▶ **Problem statement**:
The line that contains "- Make your feature addition or bug fix." marks the end: retype the data below exactly from its first line through that line.

▶ **Supplied material**:

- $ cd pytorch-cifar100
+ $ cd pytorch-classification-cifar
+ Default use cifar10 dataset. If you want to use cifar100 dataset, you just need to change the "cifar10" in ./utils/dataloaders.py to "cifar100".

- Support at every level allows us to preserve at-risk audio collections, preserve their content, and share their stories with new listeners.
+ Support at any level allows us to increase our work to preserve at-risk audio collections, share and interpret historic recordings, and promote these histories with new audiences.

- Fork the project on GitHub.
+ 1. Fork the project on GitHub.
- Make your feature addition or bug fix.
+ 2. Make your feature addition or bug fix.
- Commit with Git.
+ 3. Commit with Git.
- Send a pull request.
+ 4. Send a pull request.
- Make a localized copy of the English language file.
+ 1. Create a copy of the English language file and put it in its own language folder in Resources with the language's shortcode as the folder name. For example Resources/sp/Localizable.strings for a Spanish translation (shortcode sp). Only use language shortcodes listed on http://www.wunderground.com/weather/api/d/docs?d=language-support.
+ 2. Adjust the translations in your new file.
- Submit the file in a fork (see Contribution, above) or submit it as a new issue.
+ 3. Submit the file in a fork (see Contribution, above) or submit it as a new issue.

▶ **Written reply**:
- $ cd pytorch-cifar100
+ $ cd pytorch-classification-cifar
+ Default use cifar10 dataset. If you want to use cifar100 dataset, you just need to change the "cifar10" in ./utils/dataloaders.py to "cifar100".

- Support at every level allows us to preserve at-risk audio collections, preserve their content, and share their stories with new listeners.
+ Support at any level allows us to increase our work to preserve at-risk audio collections, share and interpret historic recordings, and promote these histories with new audiences.

- Fork the project on GitHub.
+ 1. Fork the project on GitHub.
- Make your feature addition or bug fix.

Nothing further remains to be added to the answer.